Shanghai, le lundi 11 avril 2022 – Les 27 millions d’habitants de la mégapole chinoise sont confinés jusqu’à nouvel ordre, les autorités n’hésitant pas à prendre des mesures de plus en plus drastiques.
C’est une vidéo diffusée sur les réseaux sociaux chinois et rapidement censurée qui fait froid dans le dos. On y voit des tours d’immeuble de Shanghai où les habitants se mettent à la fenêtre, pas pour applaudir les soignants, mais pour crier leur désespoir. Dans une autre vidéo, on voit des résidents en petit nombre manifester contre les mesures sanitaires, scène rarissime au sein de la dictature chinoise. Des images qui en disent long sur le cauchemar que vivent les 27 millions de Shanghaiens, placés en confinement depuis le 27 mars. Si la mesure ne devait au départ durer qu’une semaine, elle a finalement été prolongée « indéfiniment » par les autorités et surtout durcie : les habitants, qui pouvaient au départ sortir dans leur quartier, n’ont désormais pas le droit de sortir de leur appartement. Ce dimanche, les 5 000 résidents Français n’ont pas été autorisés à aller voter pour le 1er tour de l’élection présidentielle.
Des enfants séparés de leurs parents
Une mesure extrêmement drastique qui semble hors de proportion avec la gravité de l’épidémie. Environ 20 000 contaminations par jour sont détectées dans la mégapole et officiellement aucun décès n’a été déploré (même si ce bilan officiel semble irréaliste). Mais pour les autorités chinoises et leur stratégie zéro-Covid, c’est encore trop. Pendant longtemps, cette stratégie, qui repose sur le confinement immédiat et le dépistage massif, avait permis de drastiquement limiter la circulation du virus, à une centaine de cas par jour pour toute la Chine. Début 2021, le modèle chinois semblait être une réussite, au point que même en France, certains médecins appelaient à l’imiter.
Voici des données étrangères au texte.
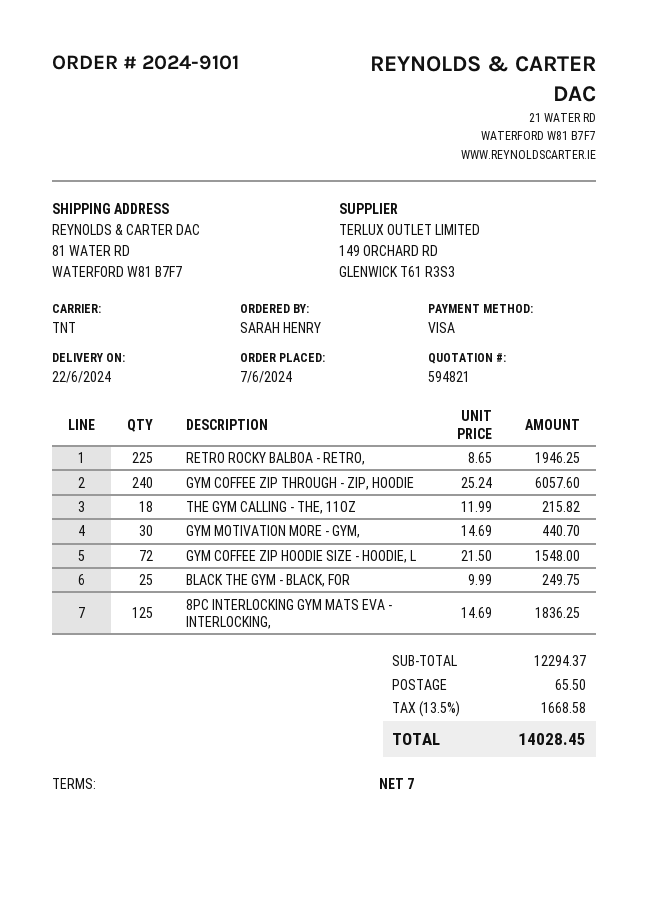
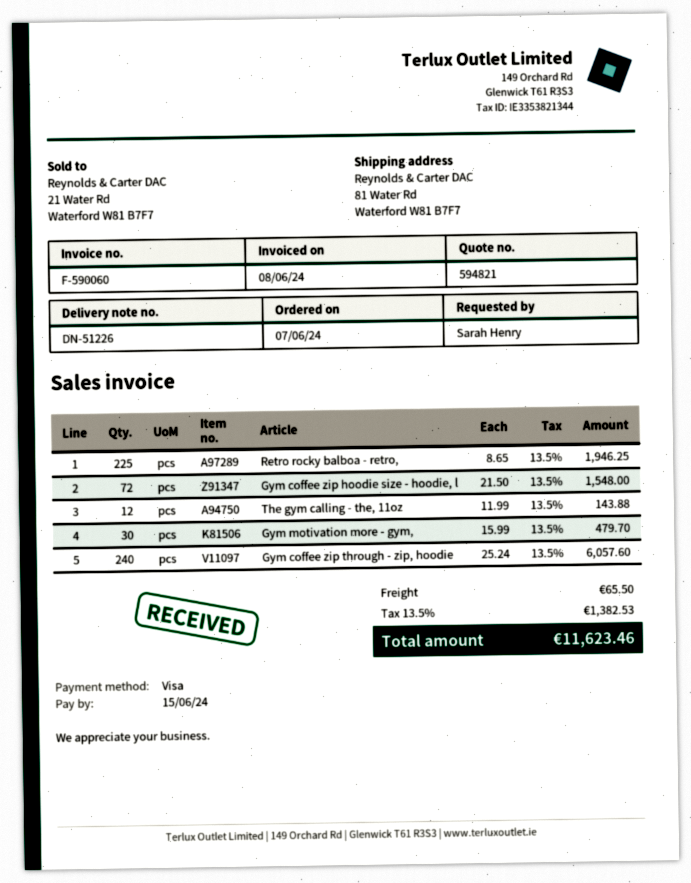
THE GYM CALLING - THE, 11OZ: 18 x 11.99 = 215.82 -> 12 x 11.99 = 143.88
GYM MOTIVATION MORE - GYM,: 30 x 14.69 = 440.70 -> 30 x 15.99 = 479.70
BLACK THE GYM - BLACK, FOR: 25 x 9.99 = 249.75 -> none
8PC INTERLOCKING GYM MATS EVA - INTERLOCKING,: 125 x 14.69 = 1836.25 -> none
tax: 13.5% = 1668.58 -> 13.5% = 1382.53
total: 14028.45 -> 11623.46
Mais avec Omicron et sa forte contagiosité, cette méthode de lutte contre l’épidémie semble désormais prise de cours. Plus de 200 millions de Chinois sont actuellement confinés dans 23 villes du pays sans que les contaminations ne cessent d’augmenter.
Face à ce défi sans précédent, Pékin ne lésine pas sur les moyens. Au total, 38 000 soignants et 2 000 soldats ont été envoyés à Shanghai, nouvel épicentre de l’épidémie, pour participer la lutte contre le virus. Des hôpitaux de campagne sont créés à travers la ville : 47 000 nouveaux lits ont déjà été ouverts et 30 000 autres sont en voie d’installation. Les personnes contaminées sont isolées dans de gigantesques centres de quarantaine où, comble de l’ironie, la distanciation sociale est impossible à respecter. Les autorités ont également pris la décision inhumaine de séparer les familles en cas de contaminations, envoyant des enfants sans leurs parents dans les centres de quarantaine. Après la diffusion de scènes de séparation déchirantes sur les réseaux sociaux et les protestations de plusieurs consulats occidentaux, la municipalité a accepté de mettre de l’eau dans son vin et les enfants contaminés peuvent maintenant être accompagné en quarantaine par un parent.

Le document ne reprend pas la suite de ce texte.